**RECORDS**

*** Begin section ***

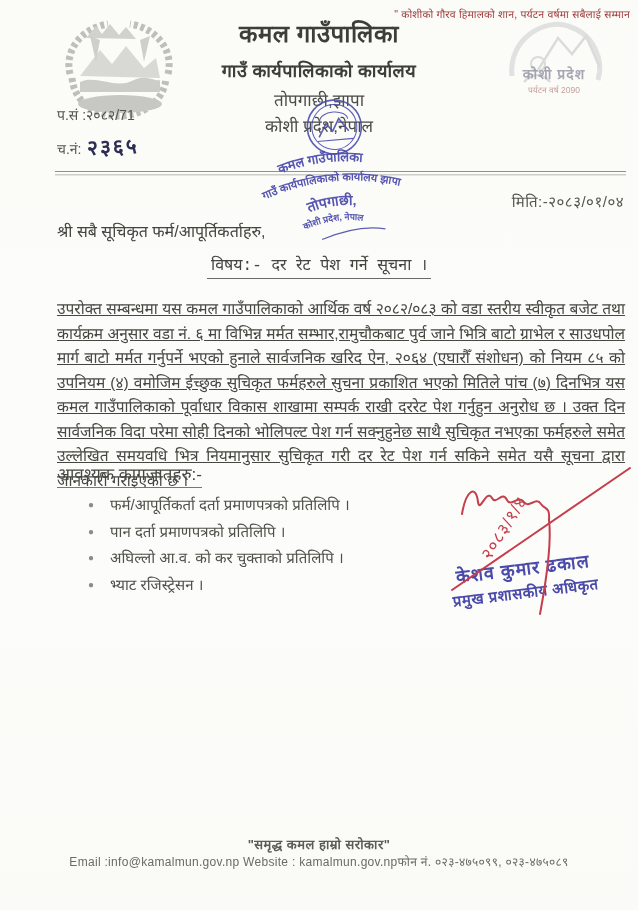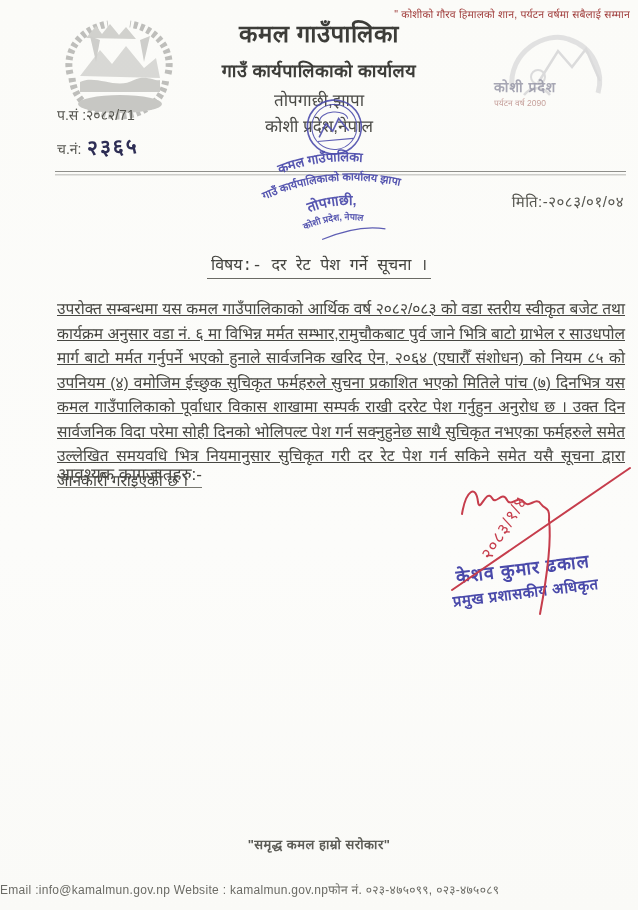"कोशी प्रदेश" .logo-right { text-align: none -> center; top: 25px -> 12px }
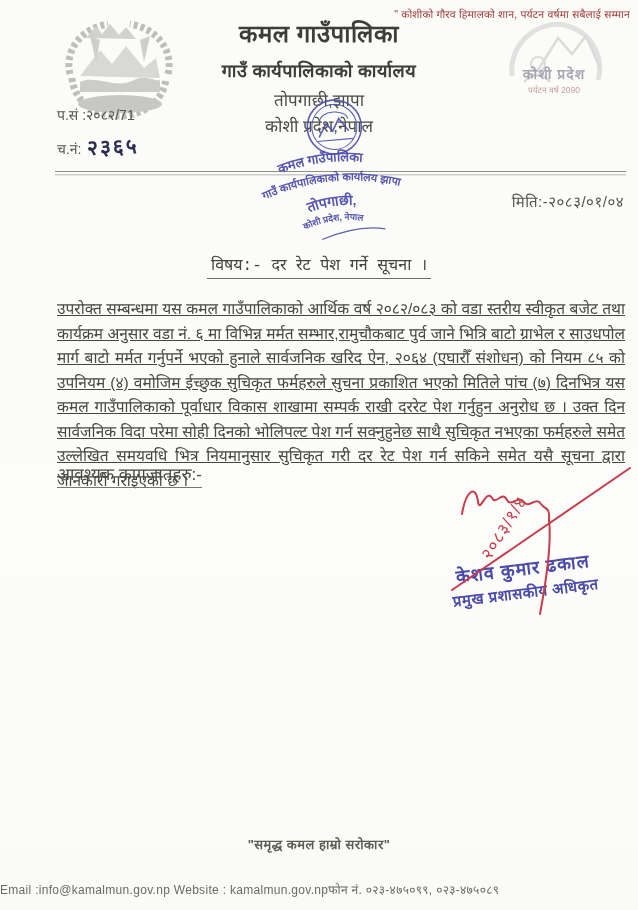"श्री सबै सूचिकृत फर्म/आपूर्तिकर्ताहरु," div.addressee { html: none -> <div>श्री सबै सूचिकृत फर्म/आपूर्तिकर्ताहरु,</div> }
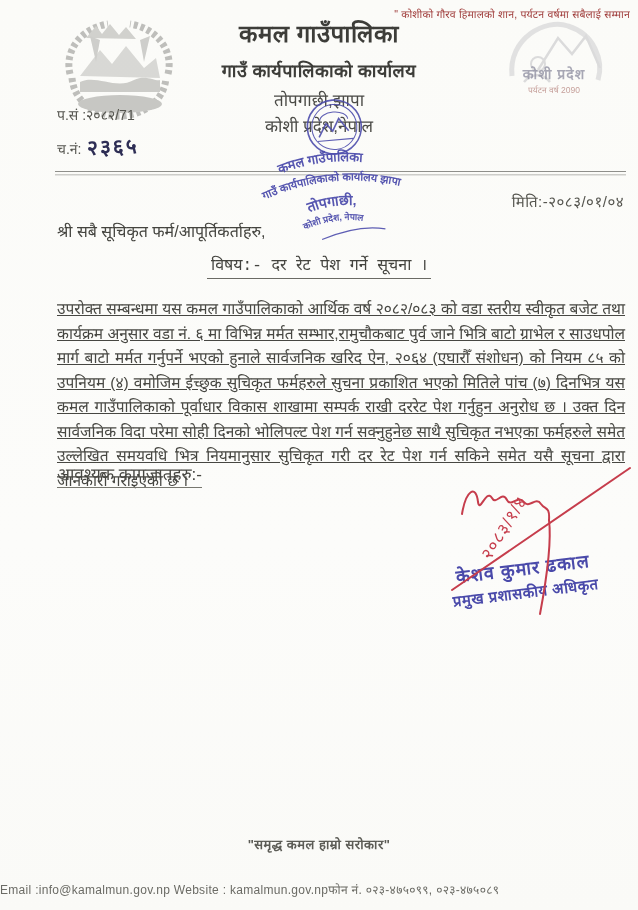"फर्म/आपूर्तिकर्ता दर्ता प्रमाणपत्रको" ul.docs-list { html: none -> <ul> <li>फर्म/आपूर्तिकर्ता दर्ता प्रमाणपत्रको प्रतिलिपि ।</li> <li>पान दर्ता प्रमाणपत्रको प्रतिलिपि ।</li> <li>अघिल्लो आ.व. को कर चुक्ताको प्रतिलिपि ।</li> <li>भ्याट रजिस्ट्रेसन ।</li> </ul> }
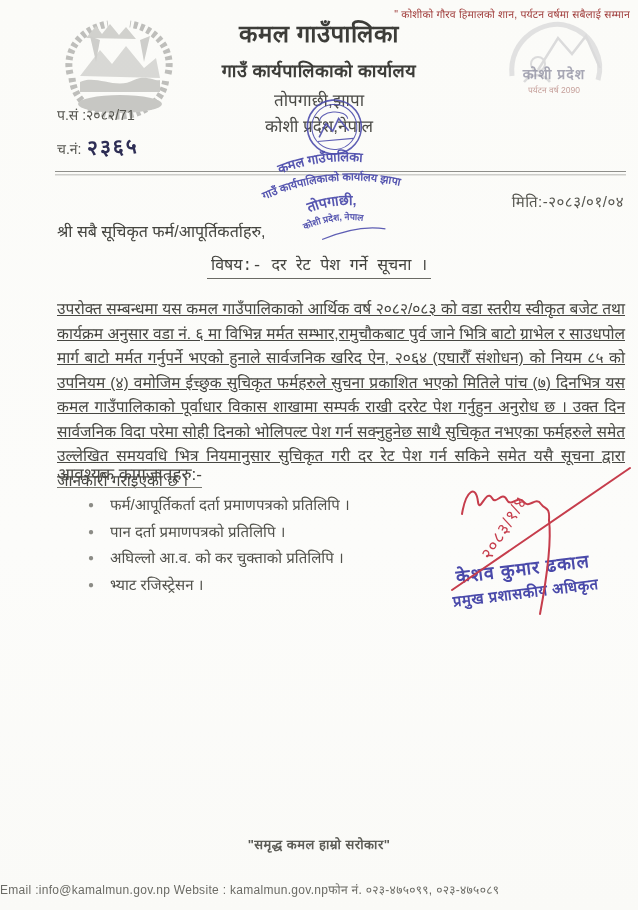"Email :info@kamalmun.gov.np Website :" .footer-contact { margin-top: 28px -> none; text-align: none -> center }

*** End section ***
*** Begin section ***

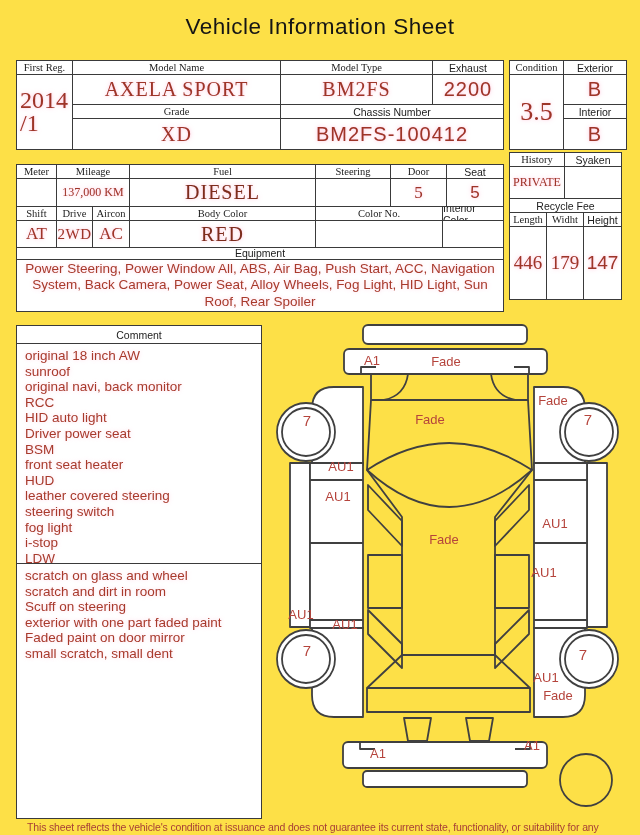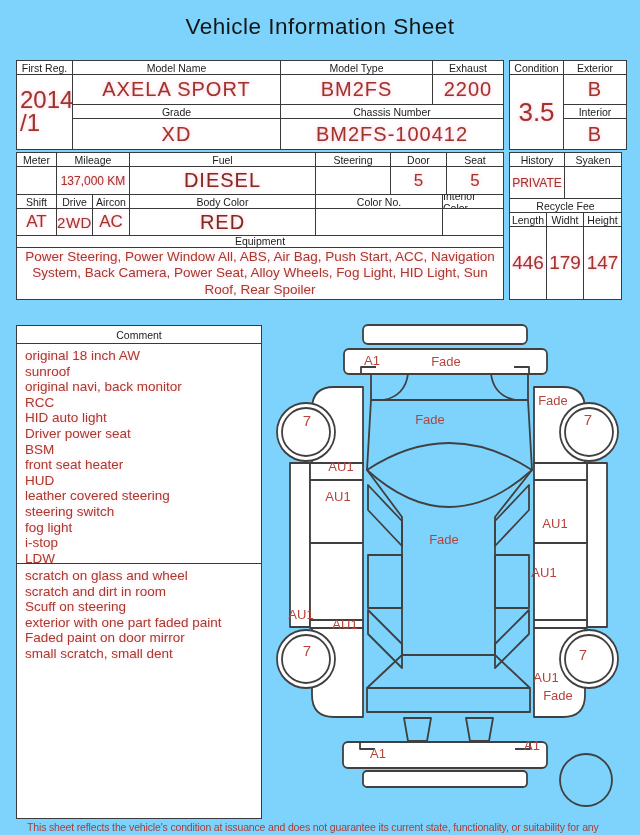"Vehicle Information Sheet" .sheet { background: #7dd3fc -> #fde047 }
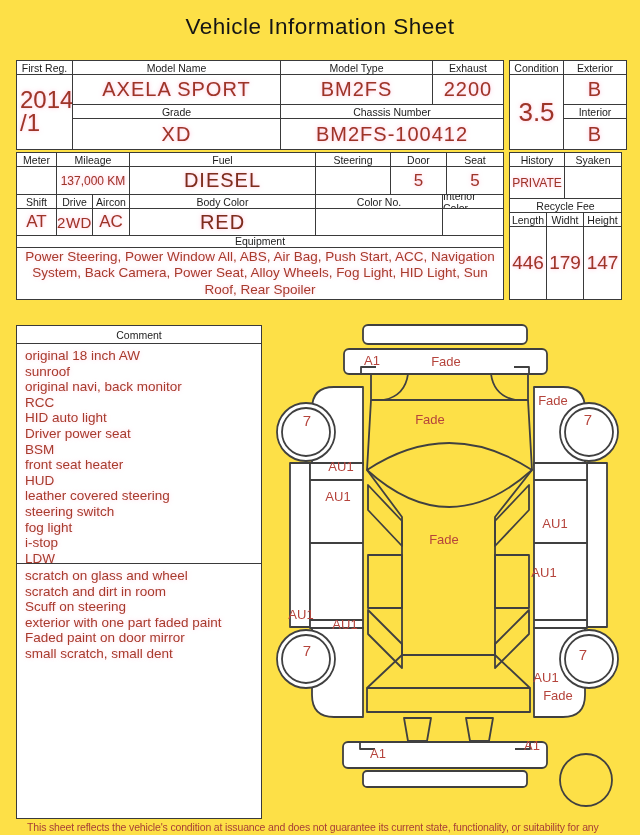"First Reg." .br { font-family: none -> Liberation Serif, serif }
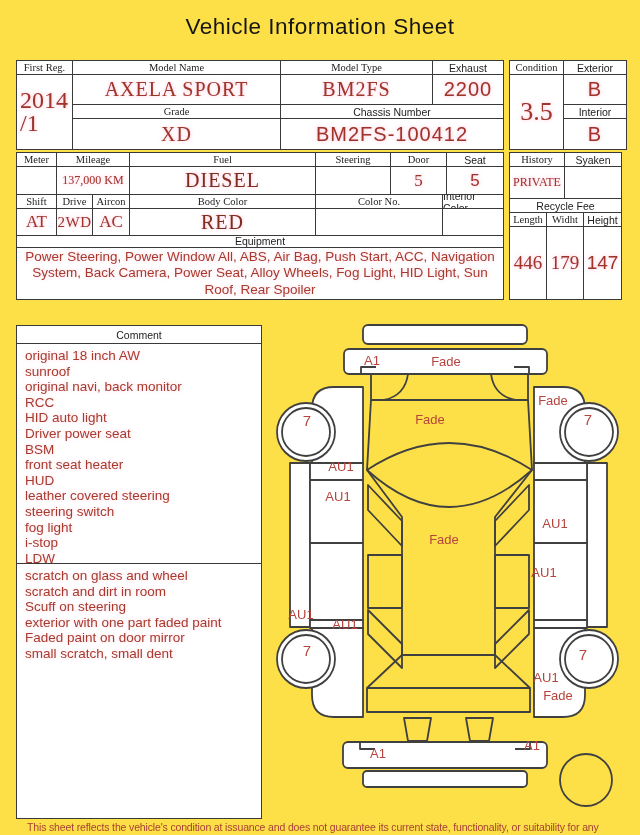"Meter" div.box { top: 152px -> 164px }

*** End section ***

**GOAL OF THE EXERCISE**
From the data above, return only the lines starting at the line that holds "background: #7dd3fc ->" and ending at the line that holds "top: 152px ->", word for word and without pictures.

**COMPLETED TASK**
"Vehicle Information Sheet" .sheet { background: #7dd3fc -> #fde047 }
"First Reg." .br { font-family: none -> Liberation Serif, serif }
"Meter" div.box { top: 152px -> 164px }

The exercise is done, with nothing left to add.